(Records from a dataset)
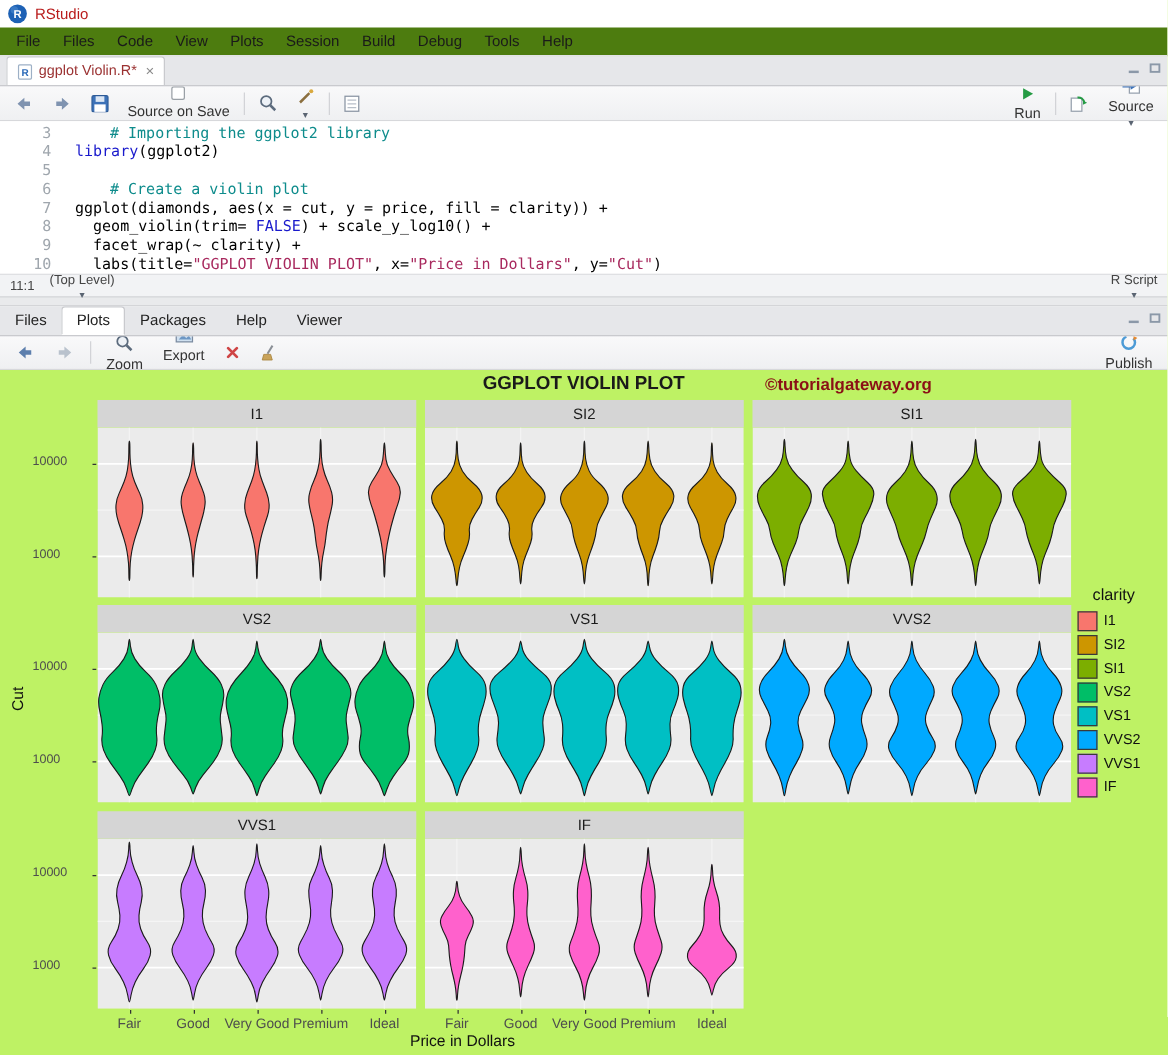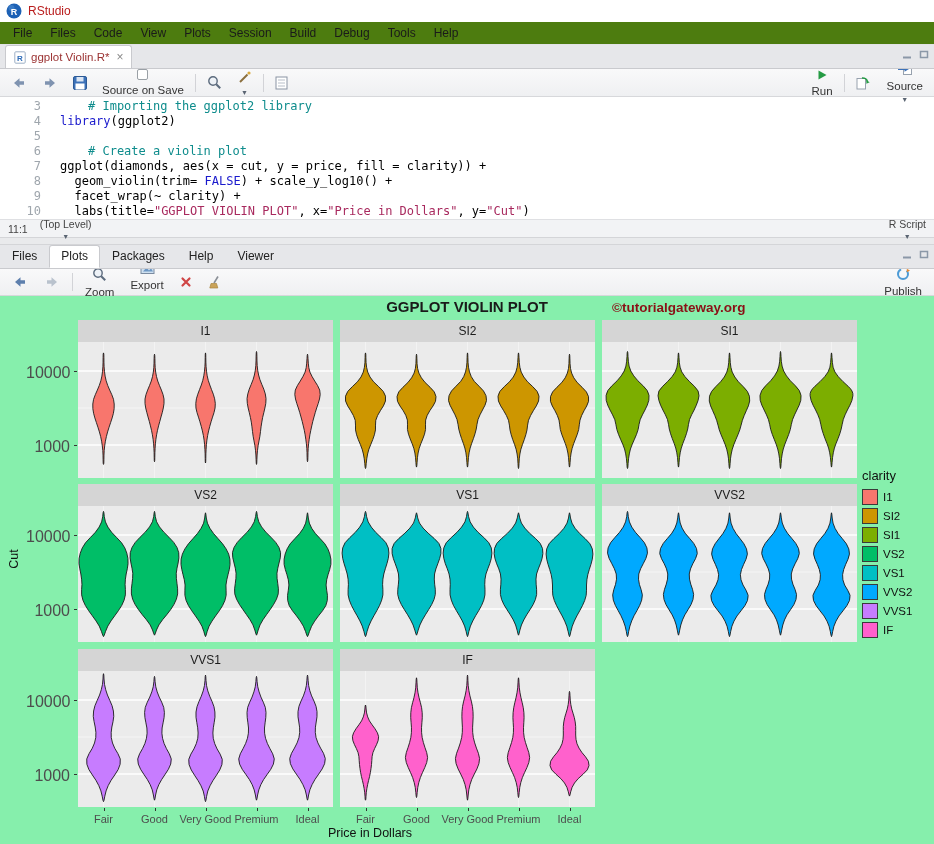--- a/index.html
+++ b/index.html
@@ -49,7 +49,7 @@
               display:flex; align-items:center; gap:8px; padding:0 8px; font-size:11.5px; color:#333; }
 
   
-  .plot-area { position:relative; height:548px; background:#86efac; overflow:hidden; }
+  .plot-area { position:relative; height:548px; background:#bef264; overflow:hidden; }
   .plot-title { position:absolute; top:2px; left:0; width:934px; text-align:center; font-size:15px; font-weight:bold; color:#1a1a1a; }
   .watermark { position:absolute; top:4px; left:612px; font-size:13.5px; font-weight:bold; color:#8a1016; }
   .strip { position:absolute; background:#d5d5d5; display:flex; align-items:center; justify-content:center; font-size:12px; color:#1c1c1c; }

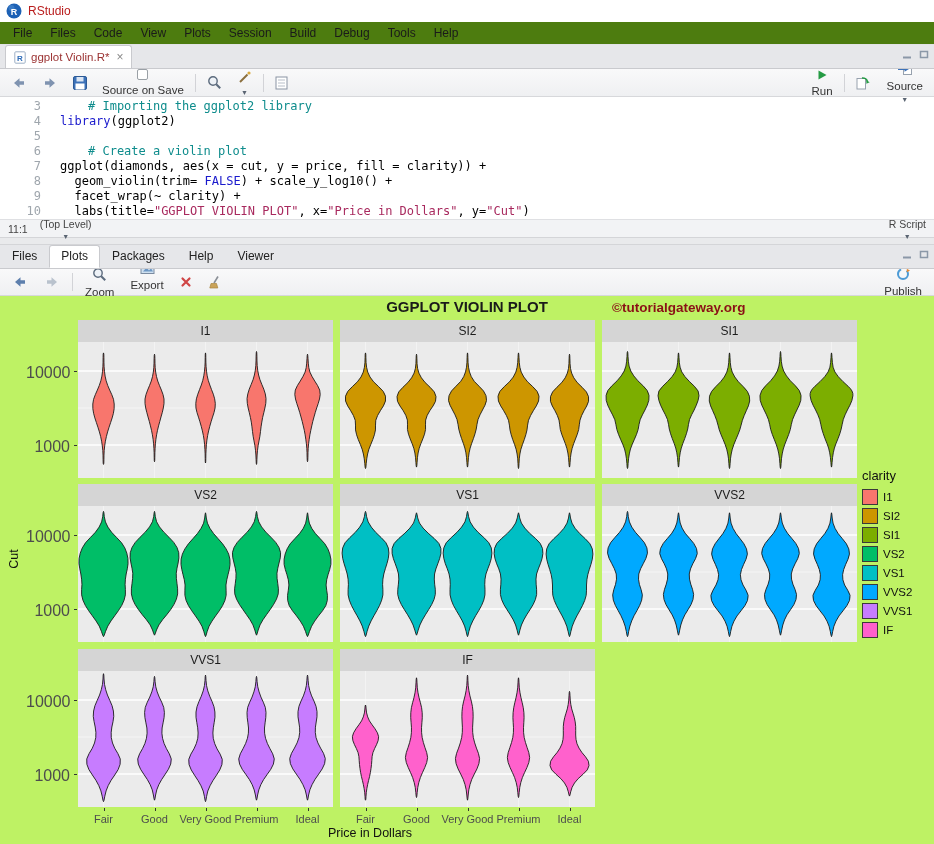--- a/index.html
+++ b/index.html
@@ -53,7 +53,7 @@
   .plot-title { position:absolute; top:2px; left:0; width:934px; text-align:center; font-size:15px; font-weight:bold; color:#1a1a1a; }
   .watermark { position:absolute; top:4px; left:612px; font-size:13.5px; font-weight:bold; color:#8a1016; }
   .strip { position:absolute; background:#d5d5d5; display:flex; align-items:center; justify-content:center; font-size:12px; color:#1c1c1c; }
-  .ytick { position:absolute; font-size:16px; color:#4d4d4d; text-align:right; }
+  .ytick { position:absolute; font-size:10px; color:#4d4d4d; }
   .xtick { position:absolute; font-size:11px; color:#4d4d4d; text-align:center; }
   .tick-y { position:absolute; width:3px; height:1px; background:#333; }
   .tick-x { position:absolute; width:1px; height:3px; background:#333; }

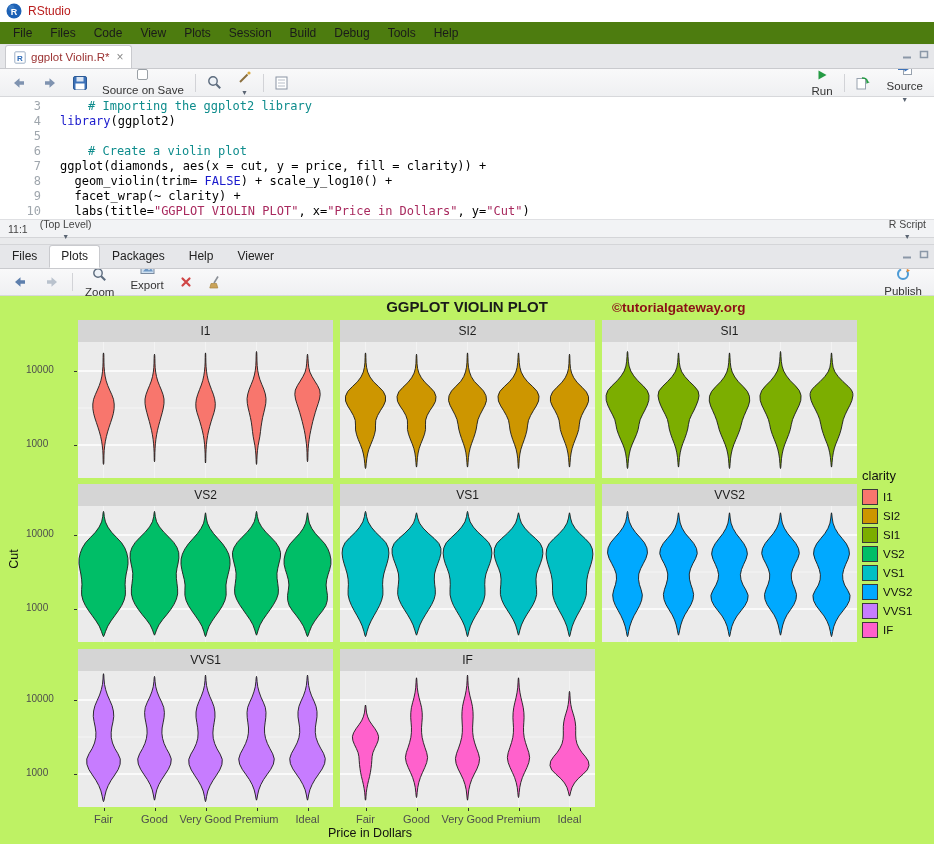--- a/index.html
+++ b/index.html
@@ -60,7 +60,7 @@
   .ylab { position:absolute; left:-16px; top:256px; width:60px; text-align:center; transform:rotate(-90deg); font-size:12.5px; color:#111; }
   .xlab { position:absolute; left:300px; top:530px; width:140px; text-align:center; font-size:12.5px; color:#111; }
   .legend { position:absolute; left:862px; top:172px; }
-  .legend-title { font-size:13px; color:#111; margin-bottom:6px; }
+  .legend-title { font-size:13px; color:#111; margin-bottom:6px;margin-left:12px; }
   .legend-item { display:flex; align-items:center; gap:5px; margin-bottom:3px; }
   .legend-key { width:16px; height:16px; border:1px solid #3a3a3a; display:inline-block; }
   .legend-label { font-size:11.5px; color:#111; }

▸ BRIEF: Your job is to transcribe the records exactly and in full. Pictures are not part of the copy.

▸ ANSWER BOX:
--- a/index.html
+++ b/index.html
@@ -49,7 +49,7 @@
               display:flex; align-items:center; gap:8px; padding:0 8px; font-size:11.5px; color:#333; }
 
   
-  .plot-area { position:relative; height:548px; background:#86efac; overflow:hidden; }
+  .plot-area { position:relative; height:548px; background:#bef264; overflow:hidden; }
   .plot-title { position:absolute; top:2px; left:0; width:934px; text-align:center; font-size:15px; font-weight:bold; color:#1a1a1a; }
   .watermark { position:absolute; top:4px; left:612px; font-size:13.5px; font-weight:bold; color:#8a1016; }
   .strip { position:absolute; background:#d5d5d5; display:flex; align-items:center; justify-content:center; font-size:12px; color:#1c1c1c; }

--- a/index.html
+++ b/index.html
@@ -53,7 +53,7 @@
   .plot-title { position:absolute; top:2px; left:0; width:934px; text-align:center; font-size:15px; font-weight:bold; color:#1a1a1a; }
   .watermark { position:absolute; top:4px; left:612px; font-size:13.5px; font-weight:bold; color:#8a1016; }
   .strip { position:absolute; background:#d5d5d5; display:flex; align-items:center; justify-content:center; font-size:12px; color:#1c1c1c; }
-  .ytick { position:absolute; font-size:16px; color:#4d4d4d; text-align:right; }
+  .ytick { position:absolute; font-size:10px; color:#4d4d4d; }
   .xtick { position:absolute; font-size:11px; color:#4d4d4d; text-align:center; }
   .tick-y { position:absolute; width:3px; height:1px; background:#333; }
   .tick-x { position:absolute; width:1px; height:3px; background:#333; }

--- a/index.html
+++ b/index.html
@@ -60,7 +60,7 @@
   .ylab { position:absolute; left:-16px; top:256px; width:60px; text-align:center; transform:rotate(-90deg); font-size:12.5px; color:#111; }
   .xlab { position:absolute; left:300px; top:530px; width:140px; text-align:center; font-size:12.5px; color:#111; }
   .legend { position:absolute; left:862px; top:172px; }
-  .legend-title { font-size:13px; color:#111; margin-bottom:6px; }
+  .legend-title { font-size:13px; color:#111; margin-bottom:6px;margin-left:12px; }
   .legend-item { display:flex; align-items:center; gap:5px; margin-bottom:3px; }
   .legend-key { width:16px; height:16px; border:1px solid #3a3a3a; display:inline-block; }
   .legend-label { font-size:11.5px; color:#111; }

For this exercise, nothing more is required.